There really is just something so wonderfully romantic about chasing stars, and this is a feeling that The Comet Seekers captures beautifully. When Róisín and François meet at a research station in Antarctica in 2017, they have no way of knowing how 1,000 years of stargazing and lives lived through wars and heartache have led to this exact moment in this exact place at the edge of the Earth.
It’s a bold premise with a very One Day-esque feel in checking in with these characters only at points in time when a comet can be seen in the sky, but it’s one that’s made possible by the very simple and very logical fact that these comets have been visible on Earth for millennia, so why not use them to mark the passing of time?
The Comet Seekers therefore starts and ends in 2017, but the time in between slips back to 1976 to 1965 to 1456 and all the way through the years to 1066, the year that started it all, with a comet that has remained embroidered on the Bayeux Tapestry as a reminder for generations. But for all the people and places touched upon, it’s Róisín, François and his mother Severine who provide the core narrative of the novel. Róisín, who grew up in a small Irish village mapping the sky above her and dreaming of exploring the universe, François, who lives in Paris and longs for an adventure he can’t bring himself to go searching for, and Severine, whose head and heart is always firmly with her family – even if that means never leaving Bayeux.

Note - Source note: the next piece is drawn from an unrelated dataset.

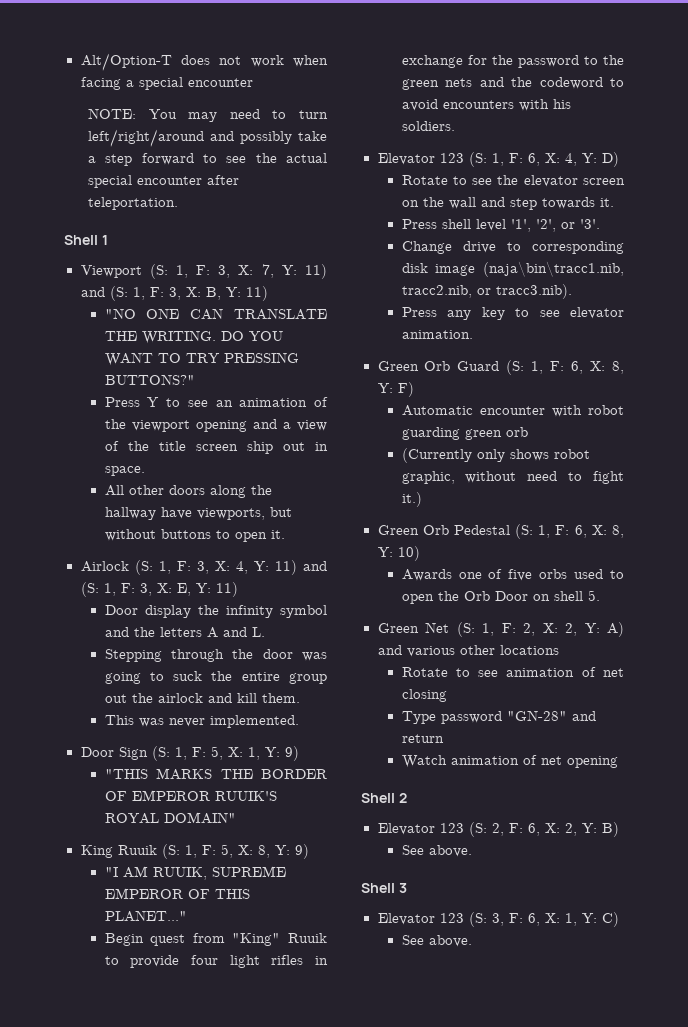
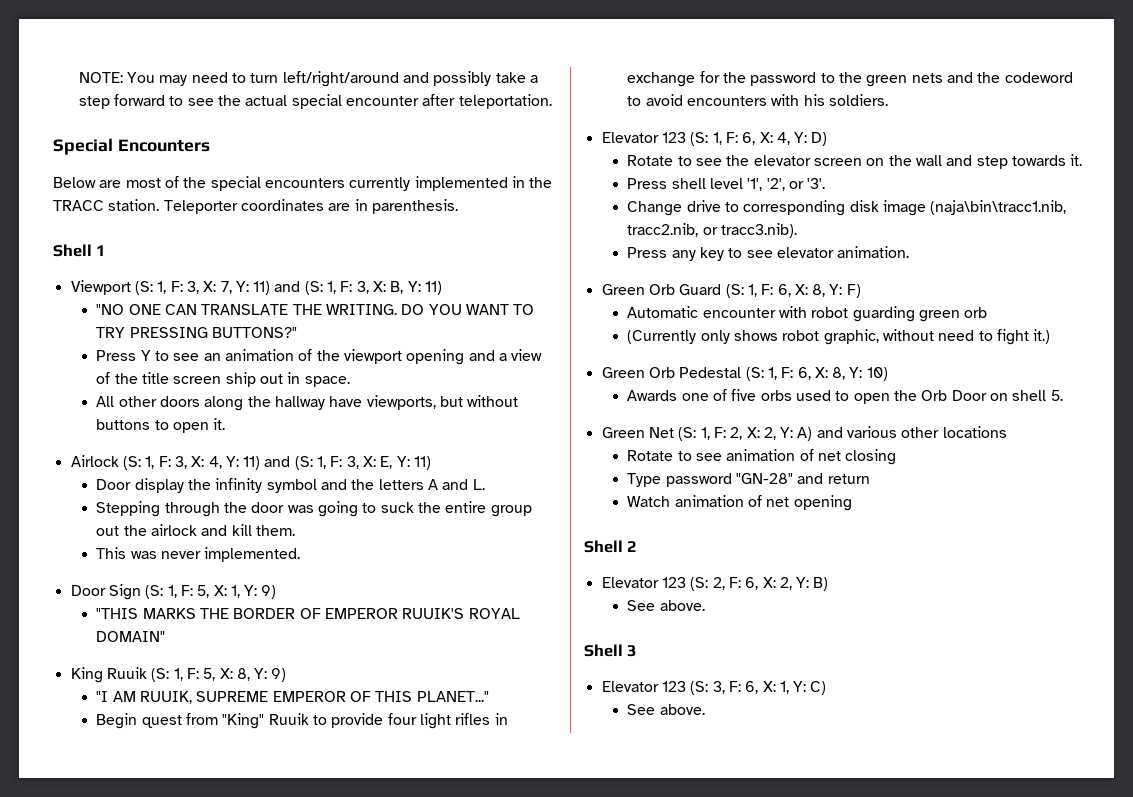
[80,53,328,71] [80,77,253,90] Alt/Option-T does not work when facing a special encounter // -> (78, 77) none
(179, 203) none -> [53,138,210,155] [53,176,553,191] [53,199,458,214] // Special Encounters // Below are most of the special encounters currently implemented in the TRACC station. Teleporter coordinates are in parenthesis.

With this novel, Helen Sedgwick has crafted an incredible story of one truly extraordinary family and all the paths their lives could take. But as with any tale with multiple threads and strands, there are always a few that stand out more, making the weaker threads seem almost lacking in comparison. Róisín and her changing relationship with her cousin, Liam, for example, is an early and strong highlight, tracking the fallout of how Róisín’s need to see the world manages to break free of the tie to her home that Liam represents, resulting in a strained relationship and a pair of broken hearts. The story of Ælfgifu too, brief though it is, who’s caught up in a battle in 1066 and manages to find a moment of romance and happiness with a boy on his way to war, is one I wish had been touched on more as the novel unfolded.Severine and François’ story, meanwhile, is less romantic with François quickly being painted as less a head-in-the-stars and more a feet-firmly-in-reality kind of character, even as a child. The conflicting world views between the pair puts a painful distance between the mother and son, and it all builds towards a conclusion and a speculation that feels a little bit like a cheat when you consider the extent of the people, places and history that came before it.
Still, none of that prevents The Comet Seekers from being a very, very good novel – because it is, and an elegantly written one at that. This is a story where the lives of these three core characters have been crossing paths in the tiniest of ways for years as they live and love and hope and dream and wait for the next comet to come and light up the night sky. It’s creative and inventive, even if it can be a bit of a slog to get through at times.
But for all the wading through repetitive ideas and the introduction of one or two characters too many, this novel is as memorable as you hope it will be from the beautiful first line, from its meticulously researched scientific facts through to its ever-present magical realism idealism.
The Comet Seekers was published by Harvill Secker on 25 August 2016.